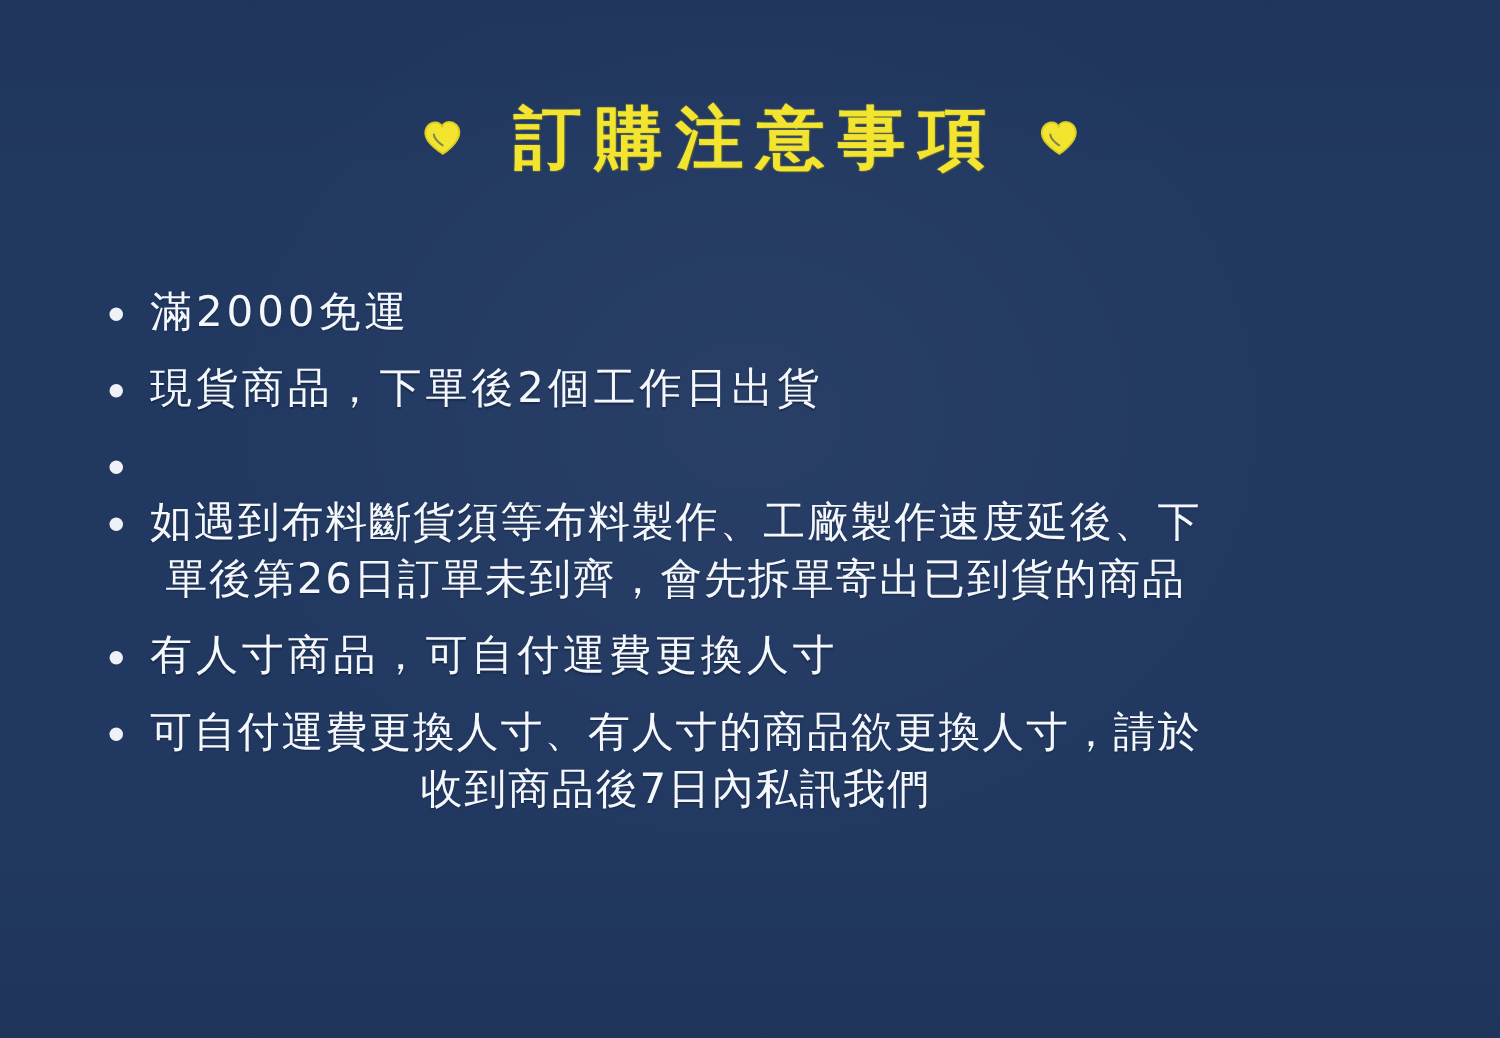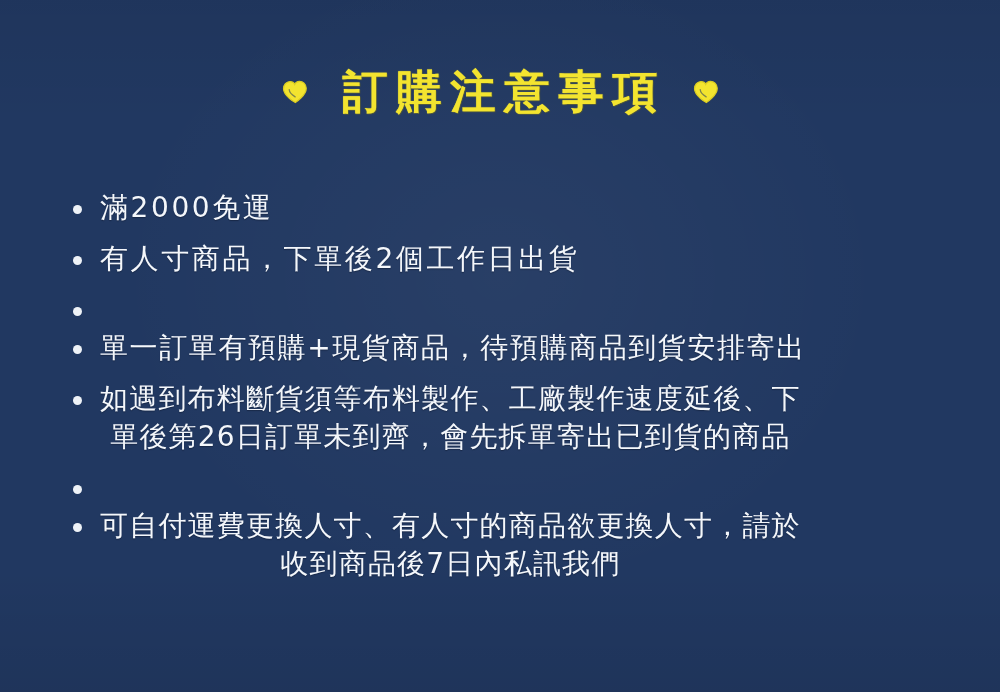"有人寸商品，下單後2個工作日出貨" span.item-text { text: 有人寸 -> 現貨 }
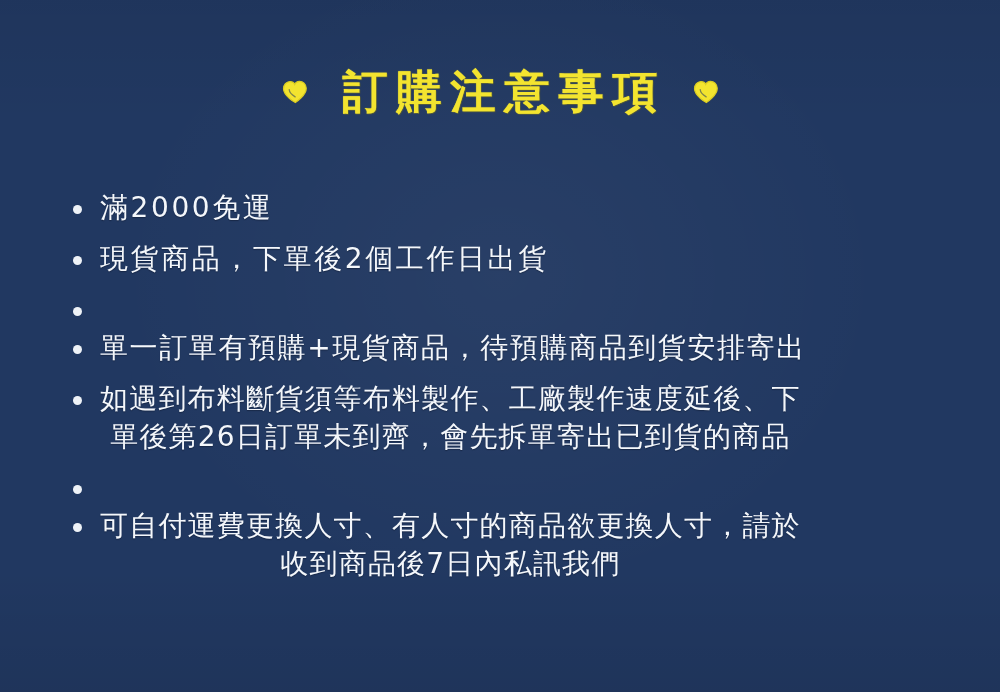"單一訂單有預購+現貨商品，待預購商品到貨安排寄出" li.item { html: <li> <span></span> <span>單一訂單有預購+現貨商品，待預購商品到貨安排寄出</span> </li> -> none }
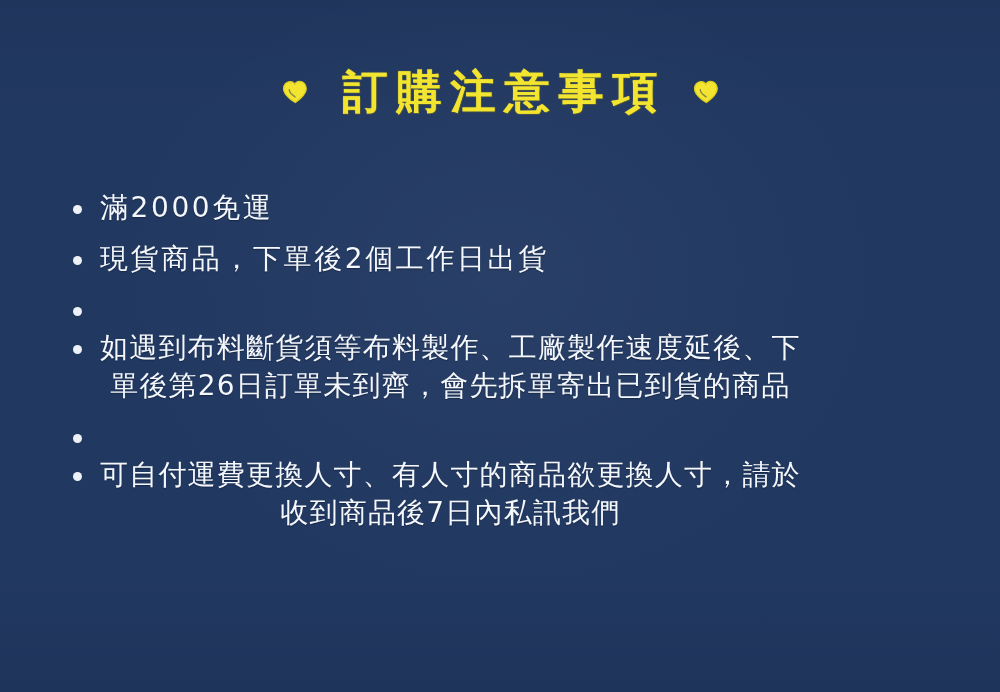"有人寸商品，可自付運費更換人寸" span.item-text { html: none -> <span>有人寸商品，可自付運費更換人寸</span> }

* * *

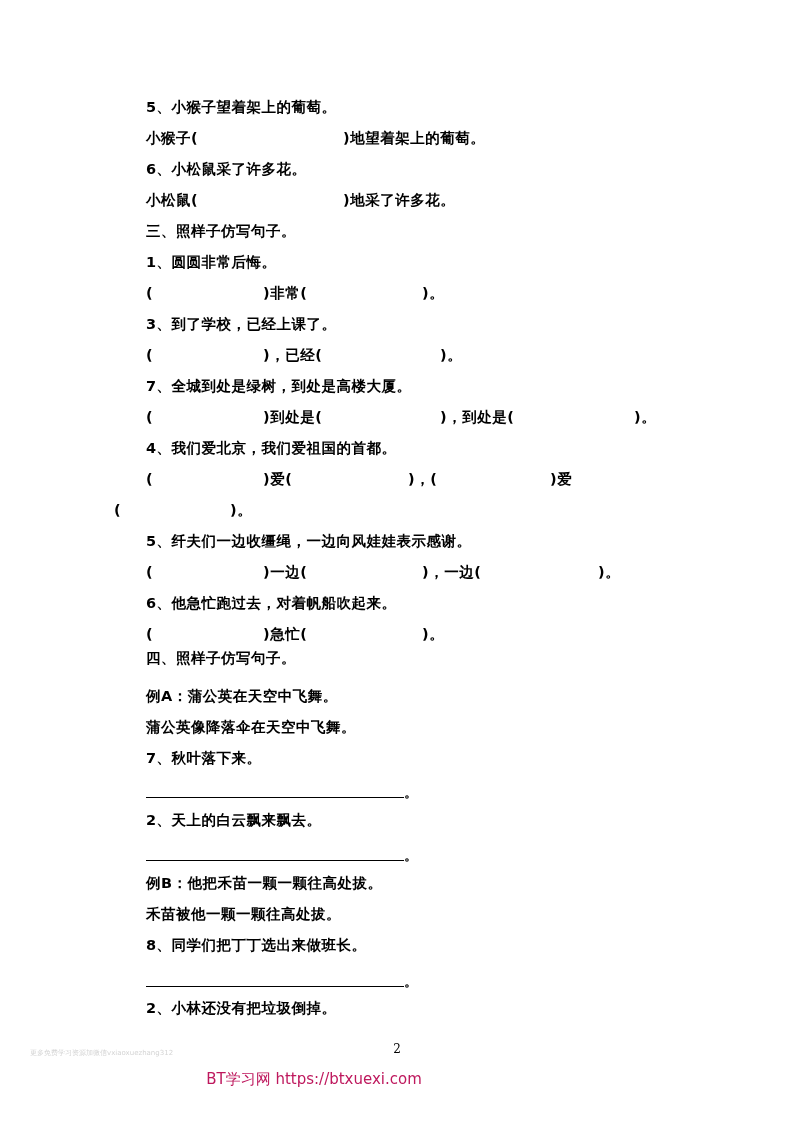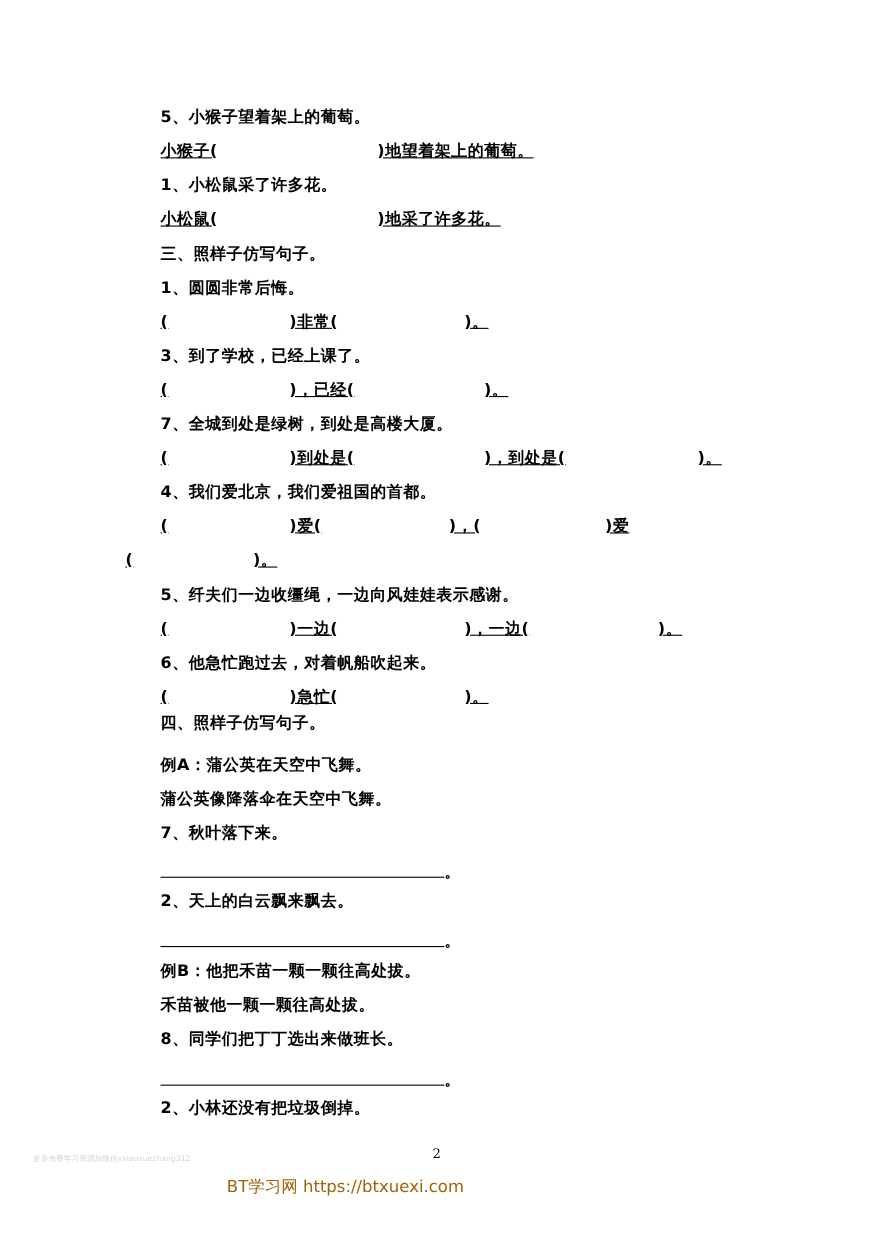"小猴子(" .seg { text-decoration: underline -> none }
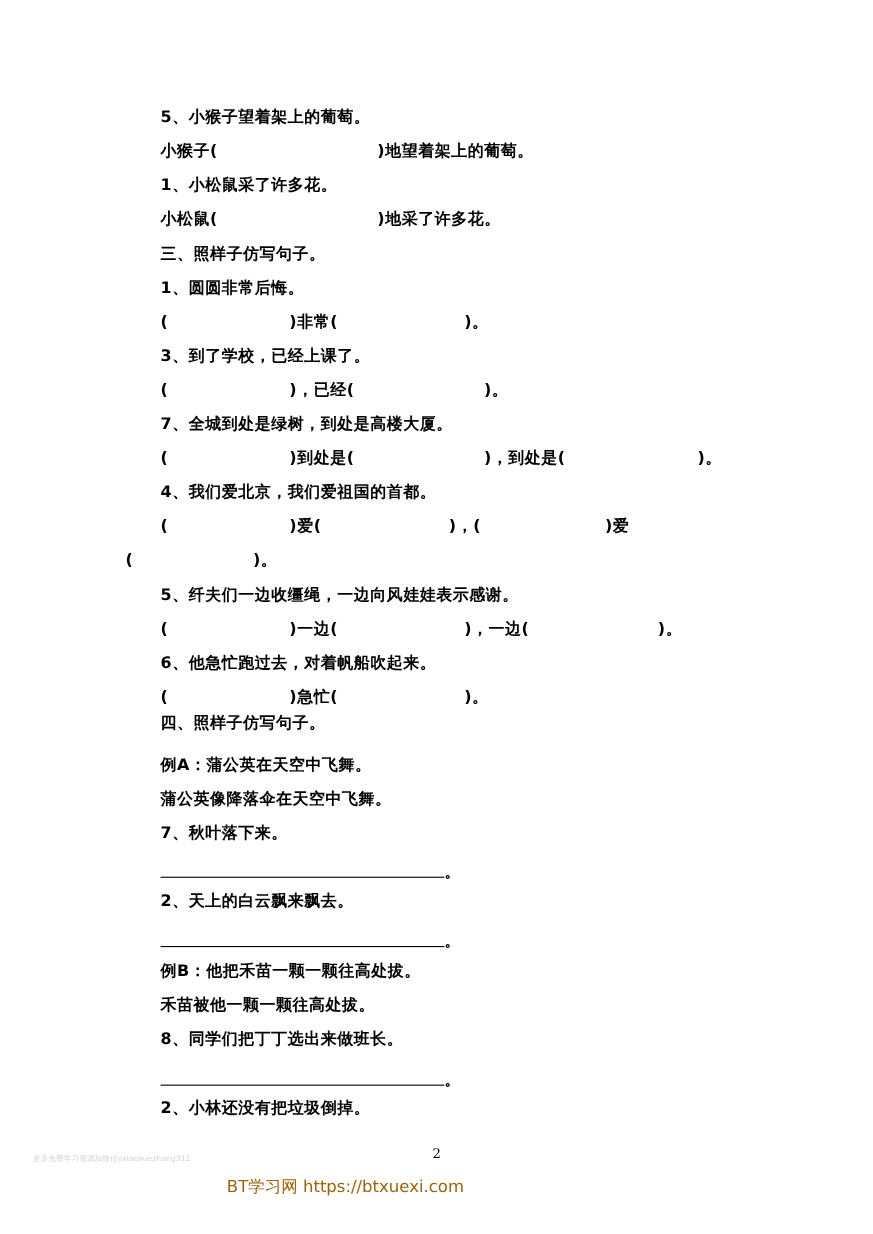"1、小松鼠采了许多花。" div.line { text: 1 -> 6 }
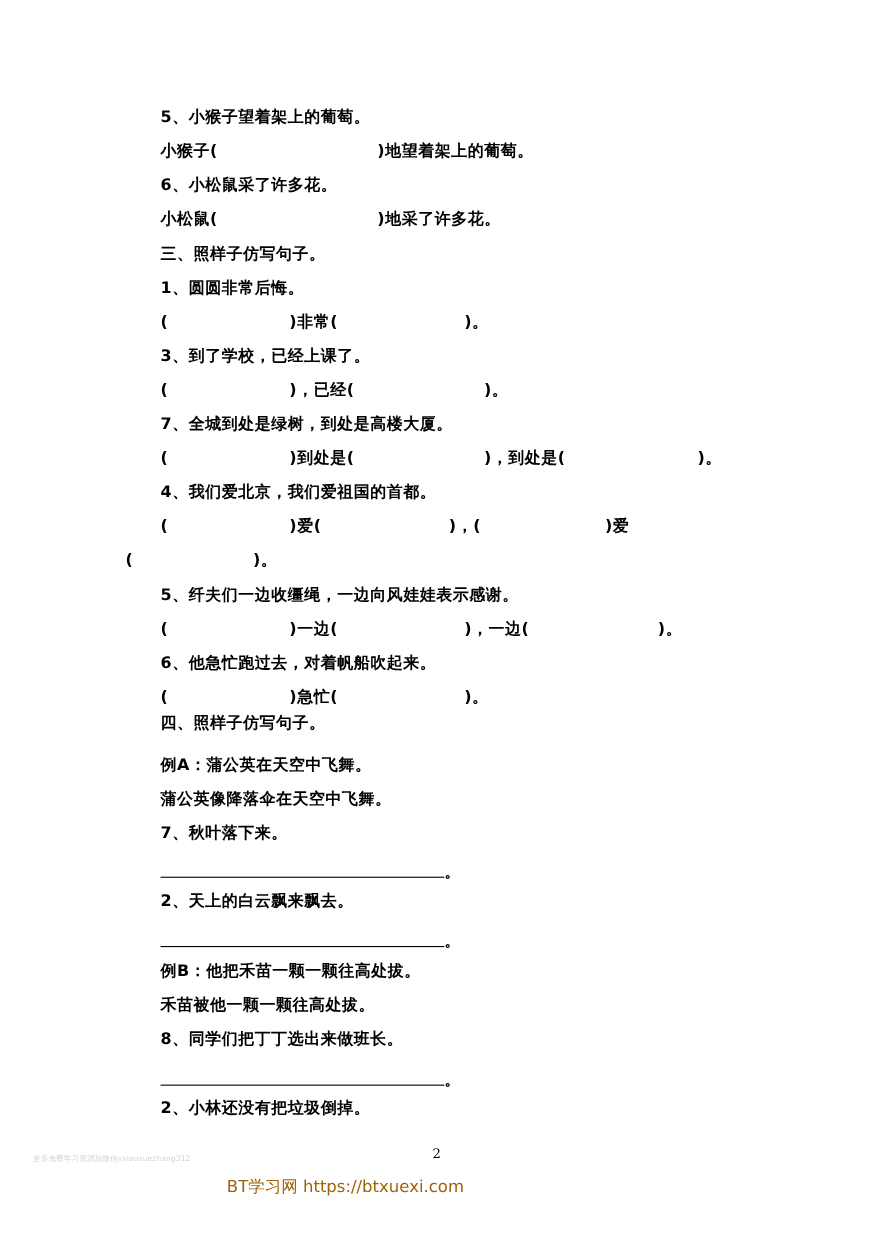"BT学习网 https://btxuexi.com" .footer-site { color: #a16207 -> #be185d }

---

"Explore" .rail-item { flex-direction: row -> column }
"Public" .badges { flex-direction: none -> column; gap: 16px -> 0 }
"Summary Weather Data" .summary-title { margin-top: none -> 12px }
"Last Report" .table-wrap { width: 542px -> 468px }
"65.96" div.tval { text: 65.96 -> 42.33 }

■ **WORK INSTRUCTIONS**
Using the data above, work out how many lines include the word "flex" and give only that number.

■ **SOLUTION BELOW**
2